(Task details) In your output, repeat each entry exactly and include no pictures.

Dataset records
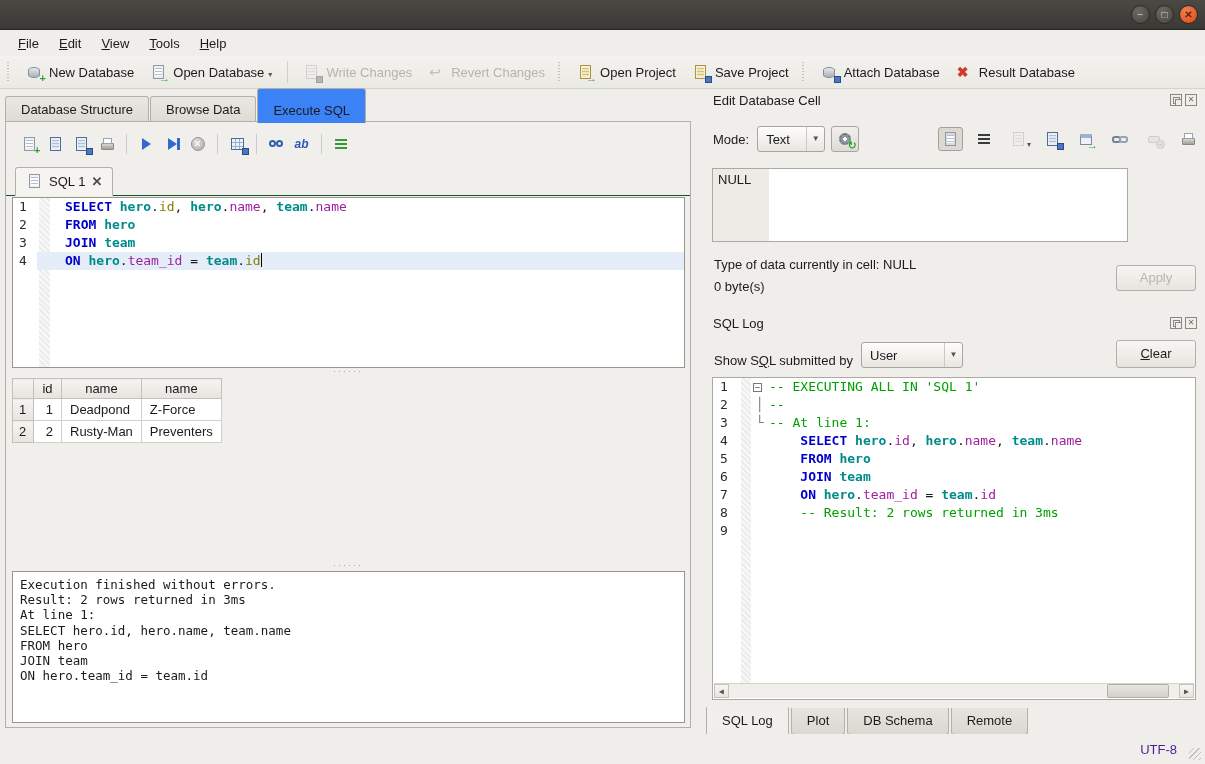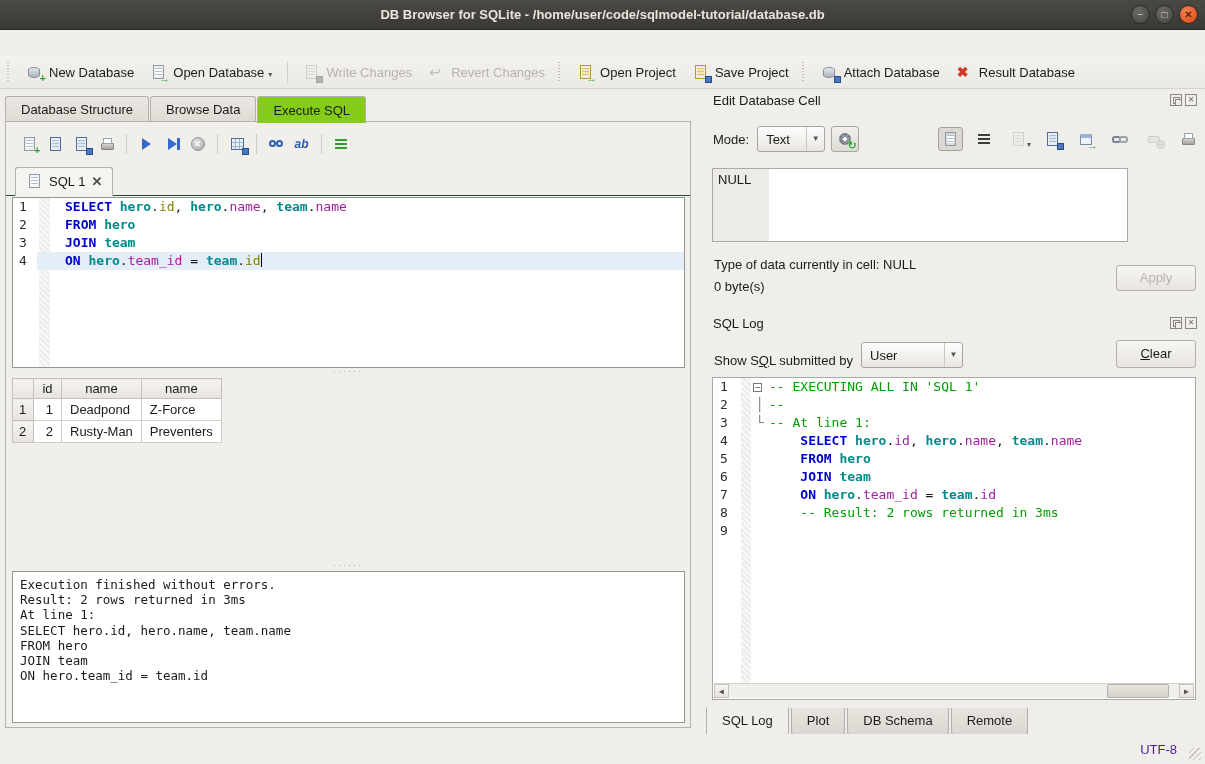"DB Browser for SQLite -" span { html: <span>DB Browser for SQLite - /home/user/code/sqlmodel-tutorial/database.db</span> -> none }
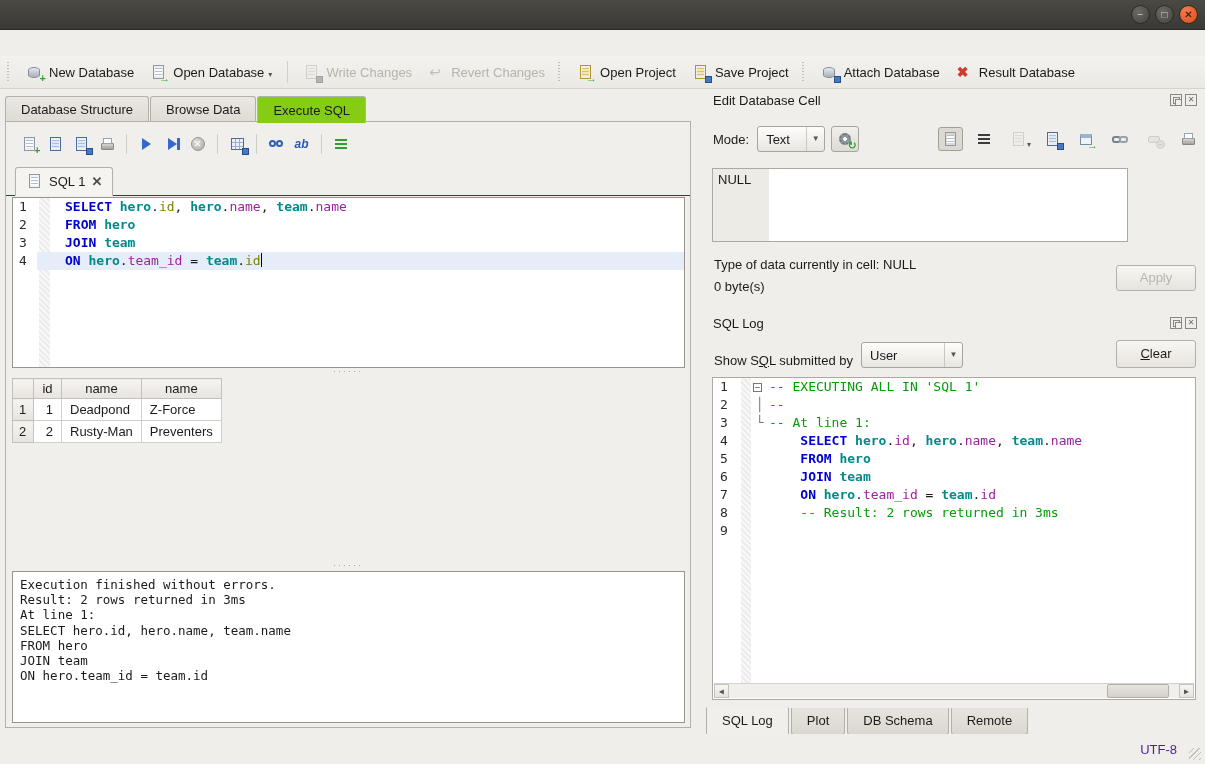"File" div.menubar { html: none -> <div> <span><u>F</u>ile</span> <span><u>E</u>dit</span> <span><u>V</u>iew</span> <span><u>T</u>ools</span> <span><u>H</u>elp</span> </div> }
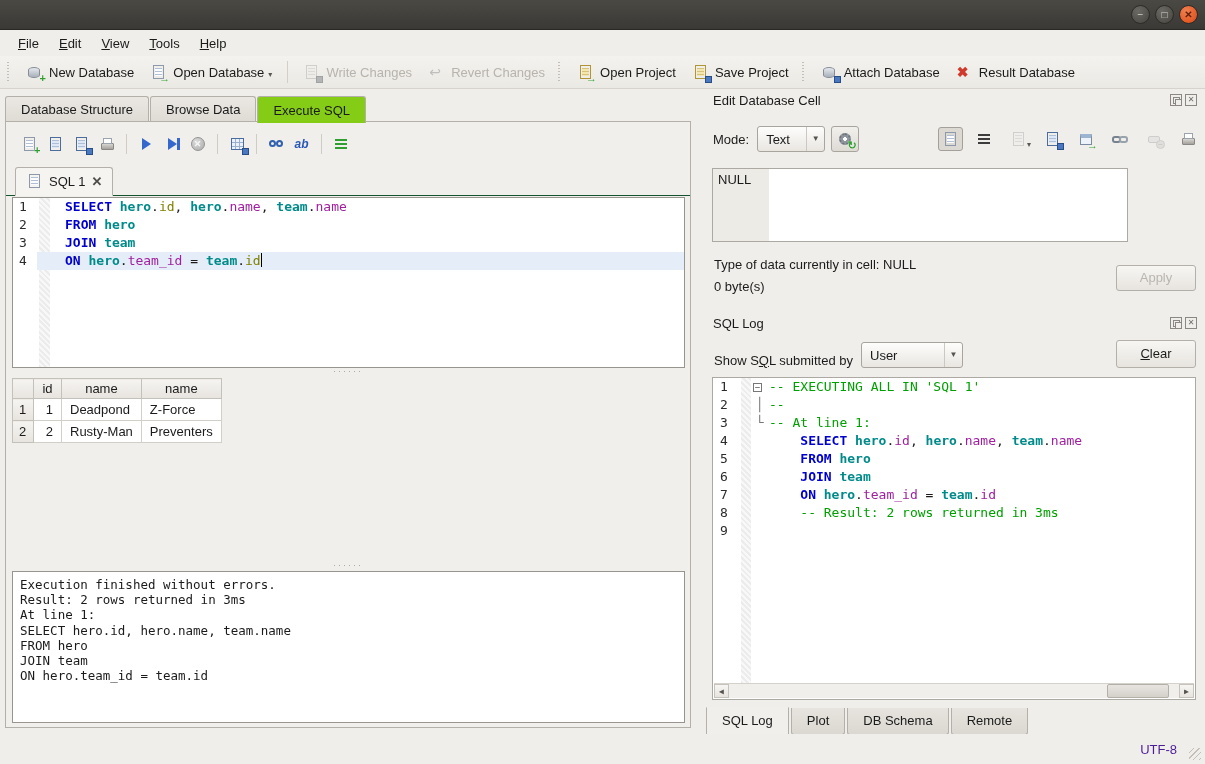"Execute SQL" .tab.active { background: #84cc16 -> #3b82f6; padding-top: 6px -> 14px }
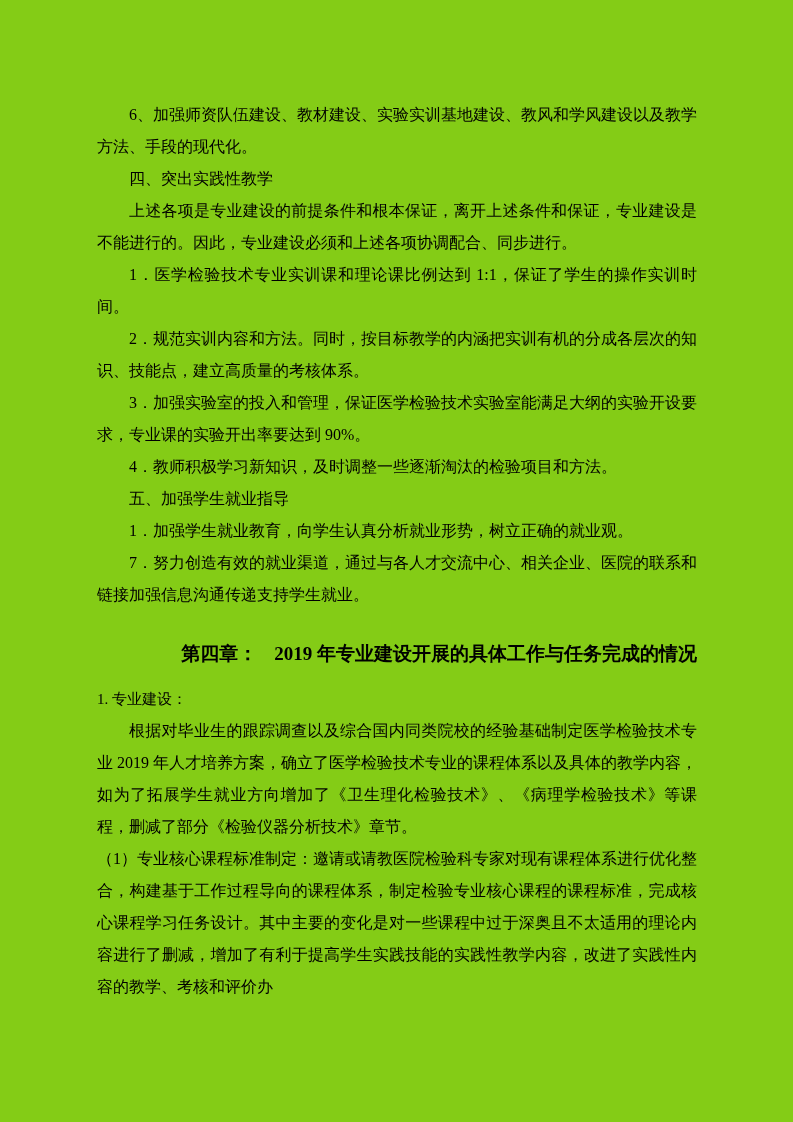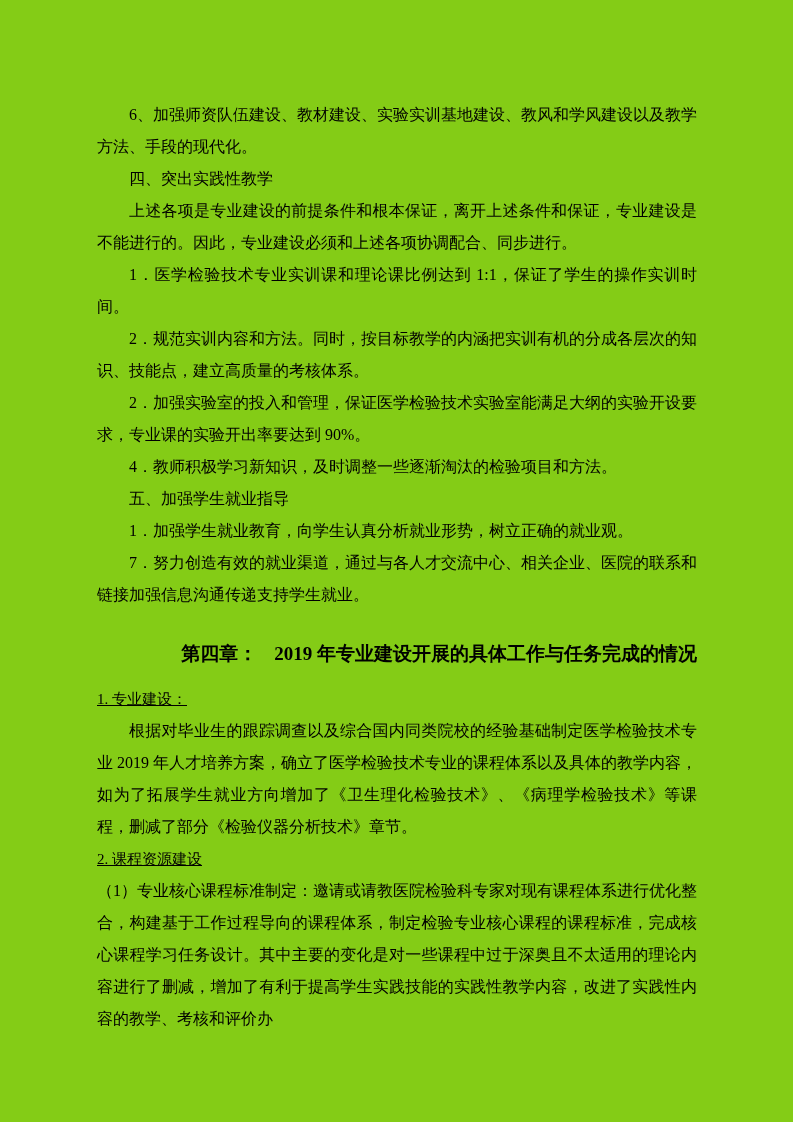"2．加强实验室的投入和管理，保证医学检验技术实验室能满足大纲的实验开设要求，专业" p.para { text: 2 -> 3 }
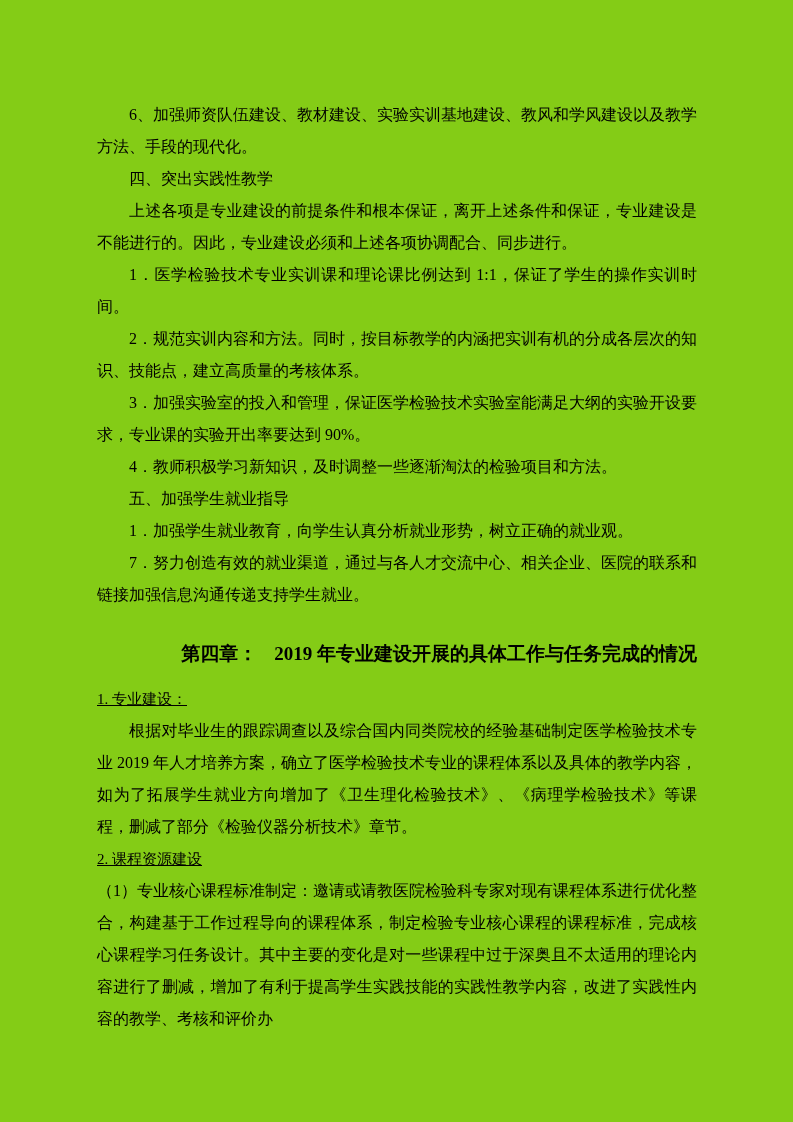"1. 专业建设：" .label { text-decoration: underline -> none }
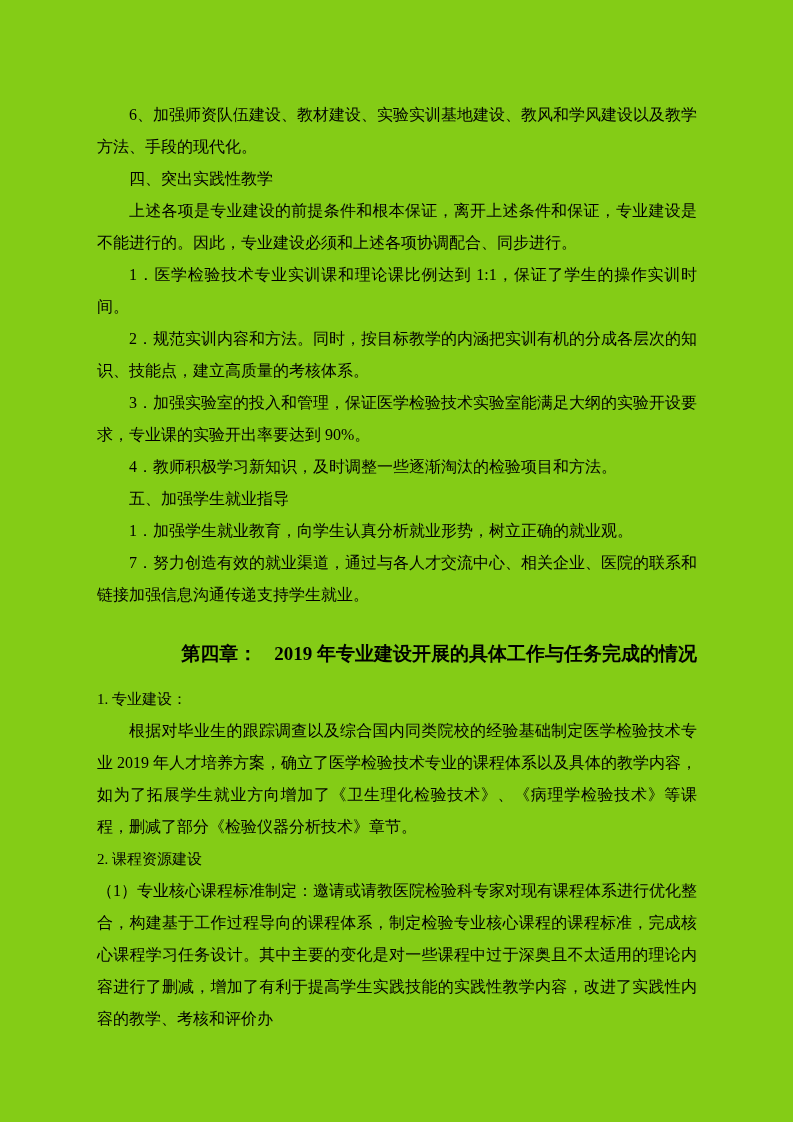"2. 课程资源建设" p.label { html: <p>2. 课程资源建设</p> -> none }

(Answer section)
"DB Browser for SQLite -" span { html: <span>DB Browser for SQLite - /home/user/code/sqlmodel-tutorial/database.db</span> -> none }
"File" div.menubar { html: none -> <div> <span><u>F</u>ile</span> <span><u>E</u>dit</span> <span><u>V</u>iew</span> <span><u>T</u>ools</span> <span><u>H</u>elp</span> </div> }
"Execute SQL" .tab.active { background: #84cc16 -> #3b82f6; padding-top: 6px -> 14px }
"2．加强实验室的投入和管理，保证医学检验技术实验室能满足大纲的实验开设要求，专业" p.para { text: 2 -> 3 }
"1. 专业建设：" .label { text-decoration: underline -> none }
"2. 课程资源建设" p.label { html: <p>2. 课程资源建设</p> -> none }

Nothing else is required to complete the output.